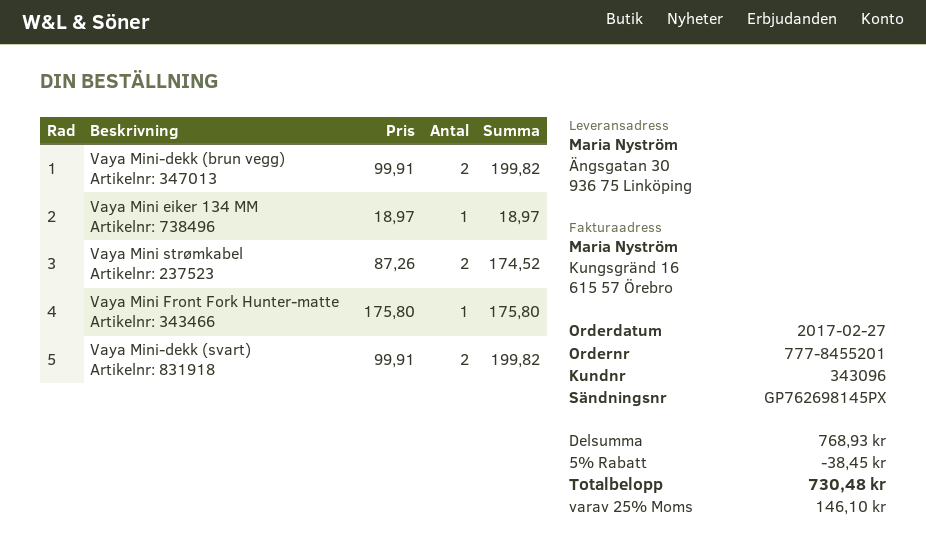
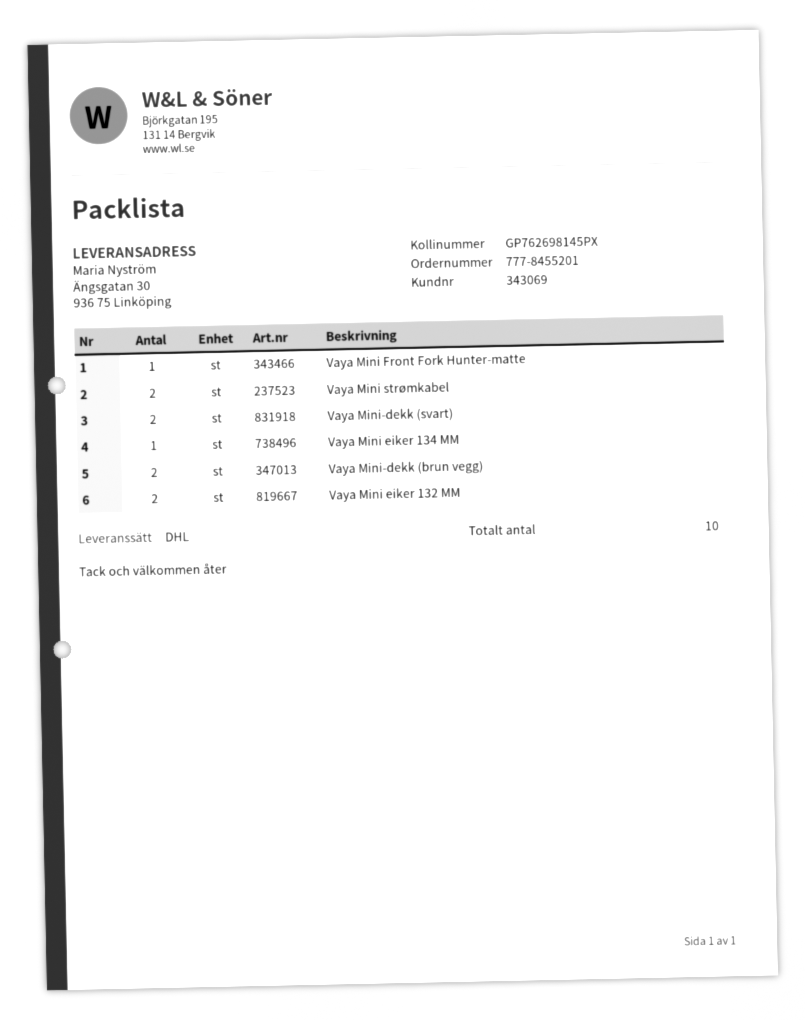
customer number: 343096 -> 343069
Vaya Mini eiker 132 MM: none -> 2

####################

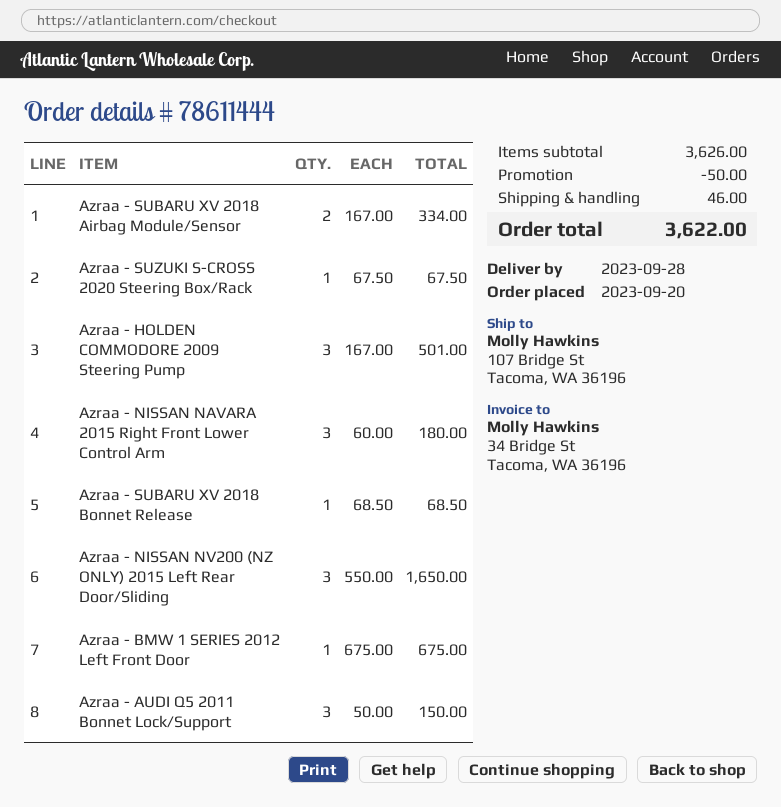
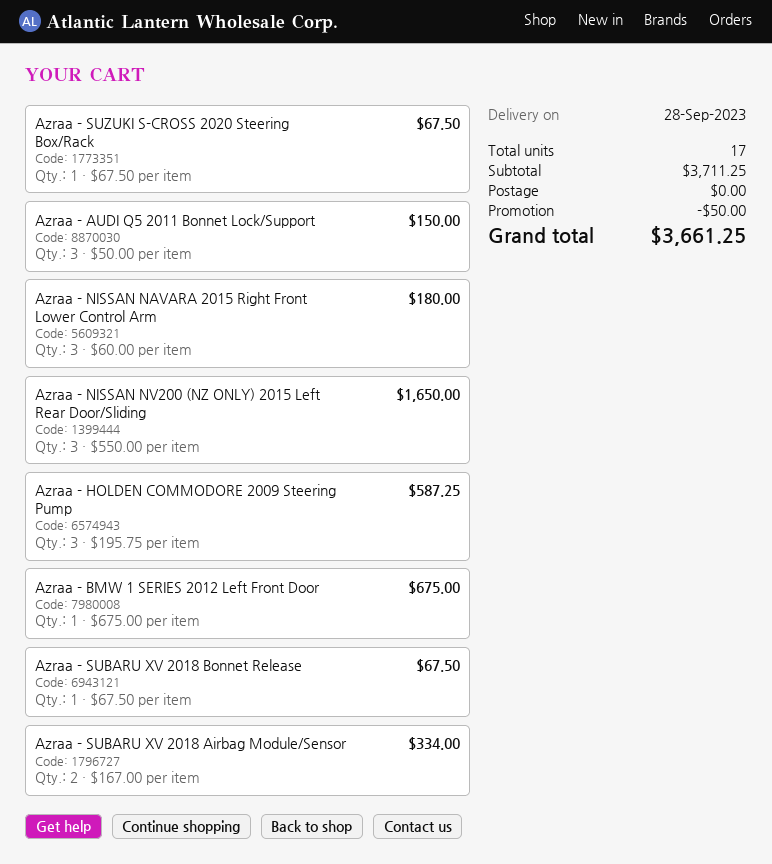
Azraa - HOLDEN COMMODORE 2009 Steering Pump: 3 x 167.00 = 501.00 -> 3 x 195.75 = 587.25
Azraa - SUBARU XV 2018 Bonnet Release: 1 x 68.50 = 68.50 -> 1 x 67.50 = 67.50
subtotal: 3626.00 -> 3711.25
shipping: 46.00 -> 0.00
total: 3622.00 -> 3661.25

####################

**WORK INSTRUCTION**
Set down precisely the lines above between the line holding "customer number: 343096 -> 343069" and the line holding "Vaya Mini eiker 132 MM: none -> 2", inclusive, and nothing beyond them.

**EXERCISE OUTPUT**
customer number: 343096 -> 343069
Vaya Mini eiker 132 MM: none -> 2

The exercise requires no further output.